§ **Material for this exercise**
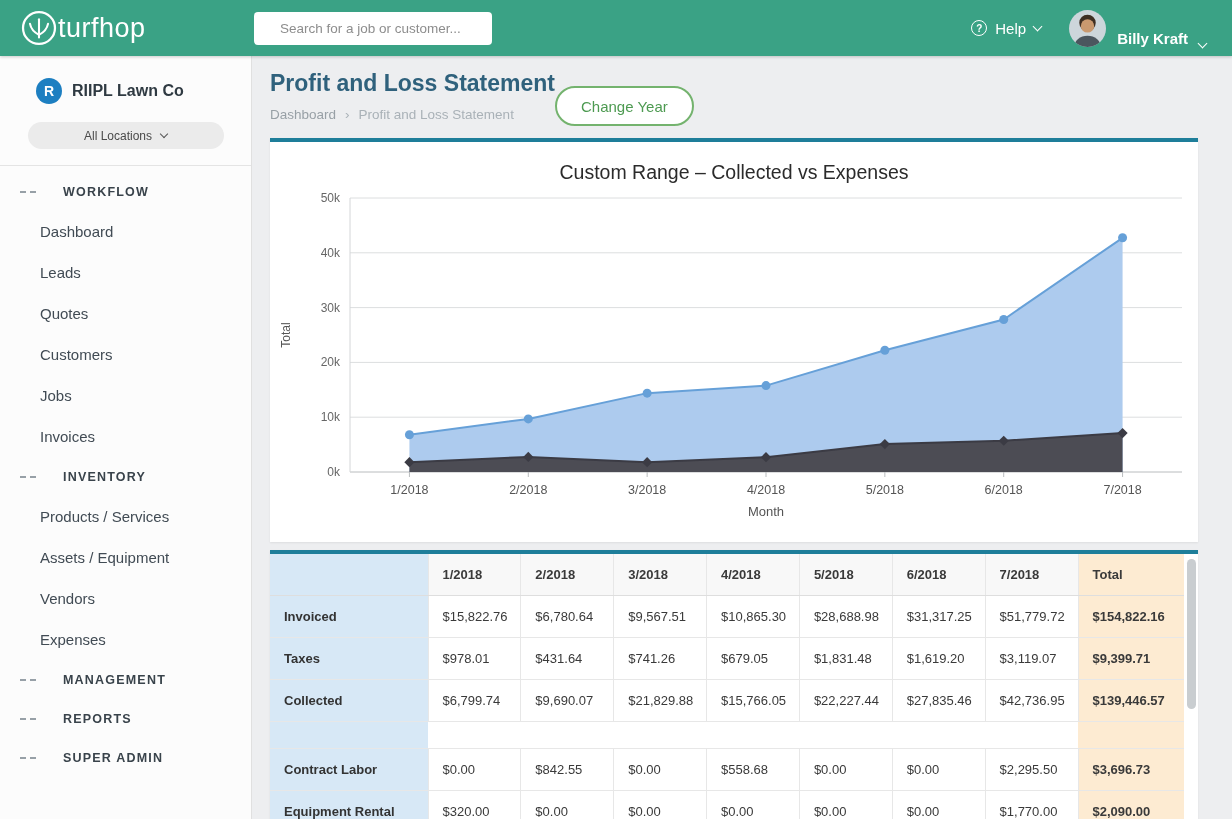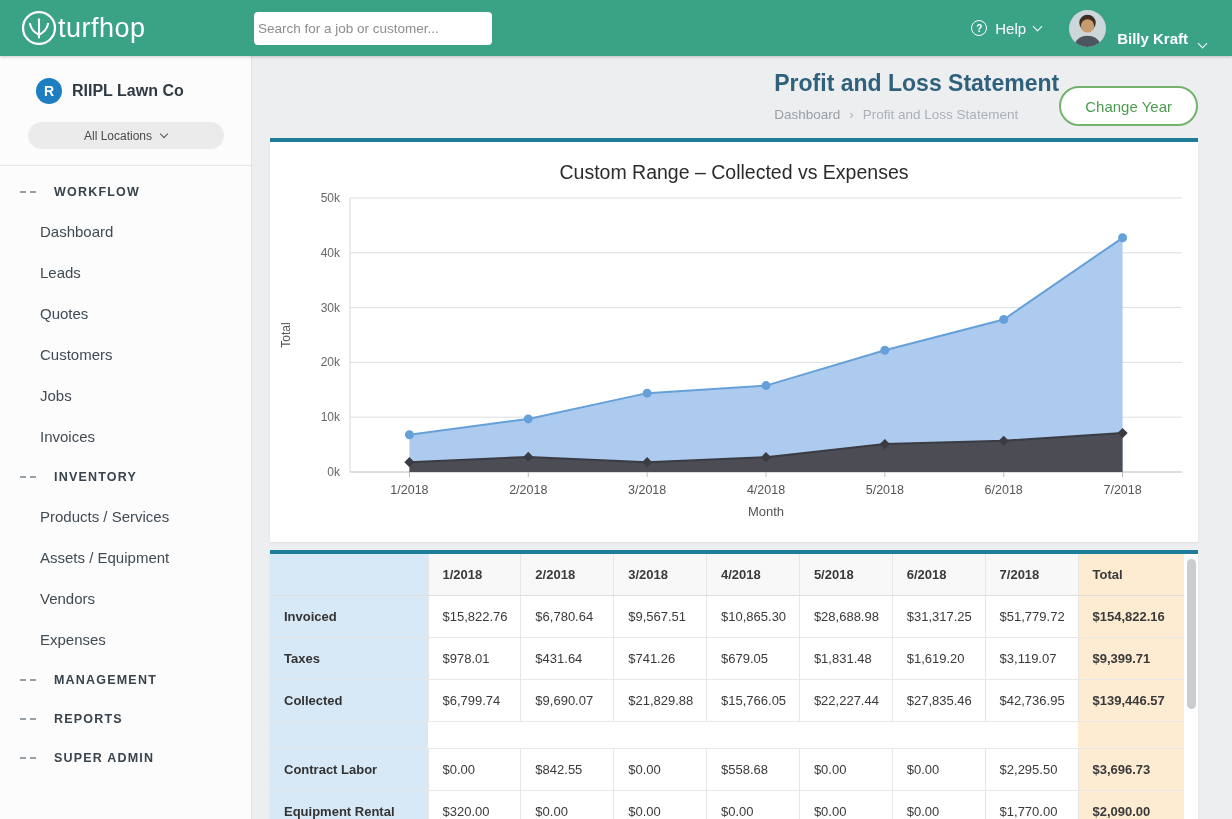--- a/index.html
+++ b/index.html
@@ -13,7 +13,7 @@
   .logo svg{width:38px;height:38px}
   .logo-text{color:#fff;font-size:27px;font-weight:400;letter-spacing:.5px}
   .search{width:238px;height:33px;border:2px solid rgba(255,255,255,.95);background:#fff;border-radius:4px;
-          padding:0 2px;font-size:13.5px;color:#333;outline:none;margin-left:12px;font-family:inherit}
+          padding:0 24px;font-size:13.5px;color:#333;outline:none;margin-left:12px;font-family:inherit}
   .search::placeholder{color:#8d8d8d}
   .top-right{margin-left:auto;display:flex;align-items:center;gap:28px}
   .help{display:flex;align-items:center;gap:8px;color:#fff;font-size:15px;cursor:pointer}

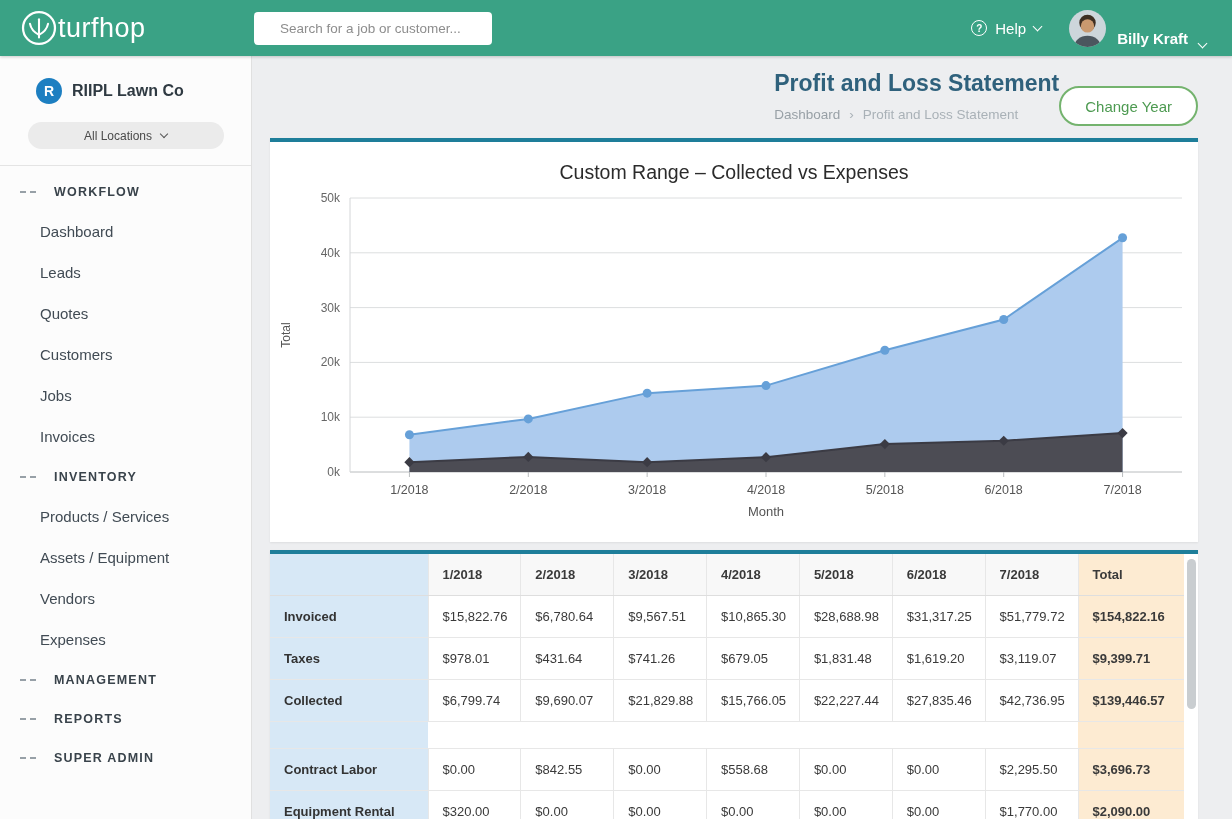--- a/index.html
+++ b/index.html
@@ -44,7 +44,7 @@
 
   
   .main{flex:1;display:flex;flex-direction:column;padding:14px 34px 0 18px;overflow:hidden;min-width:0}
-  .page-head{display:flex;justify-content:flex-end;align-items:flex-start;margin-bottom:12px;flex:none}
+  .page-head{display:flex;justify-content:flex-start;align-items:flex-start;margin-bottom:12px;flex:none}
   .page-title{font-size:23px;color:var(--title,#2f617c);font-weight:600;margin-bottom:10px}
   .breadcrumb{font-size:13.5px;color:#a9b1b7}
   .bc-item.link{color:#98a0a6;cursor:pointer}

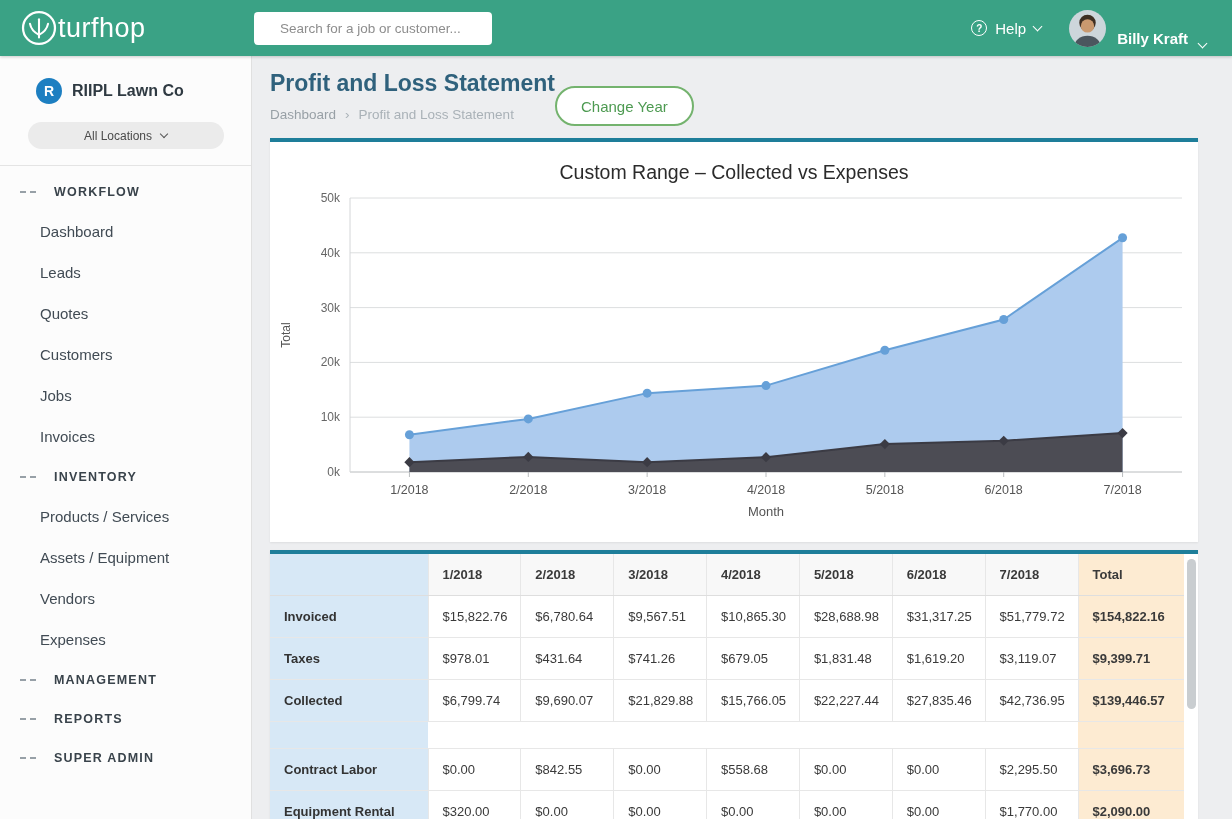--- a/index.html
+++ b/index.html
@@ -37,7 +37,7 @@
              transform:rotate(45deg);margin-top:-3px}
   .side-hr{border:none;border-top:1px solid #e4e4e4}
   .nav{padding-top:6px}
-  .nav-section{display:flex;align-items:center;gap:18px;padding:13px 20px 12px;font-size:12.5px;font-weight:700;
+  .nav-section{display:flex;align-items:center;gap:27px;padding:13px 20px 12px;font-size:12.5px;font-weight:700;
                letter-spacing:1.2px;color:#39434b;cursor:pointer}
   .dash{width:16px;border-top:2px dashed #97a0a7;flex:none}
   .nav-item{padding:12px 20px 12px:40px;padding:12px 20px 12px 40px;font-size:15px;color:#414b54;cursor:pointer}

§ **About this exercise**
Go through the listing above and find each line containing the string "outline"; copy those lines.

§ **Worked solution**
-          padding:0 2px;font-size:13.5px;color:#333;outline:none;margin-left:12px;font-family:inherit}
+          padding:0 24px;font-size:13.5px;color:#333;outline:none;margin-left:12px;font-family:inherit}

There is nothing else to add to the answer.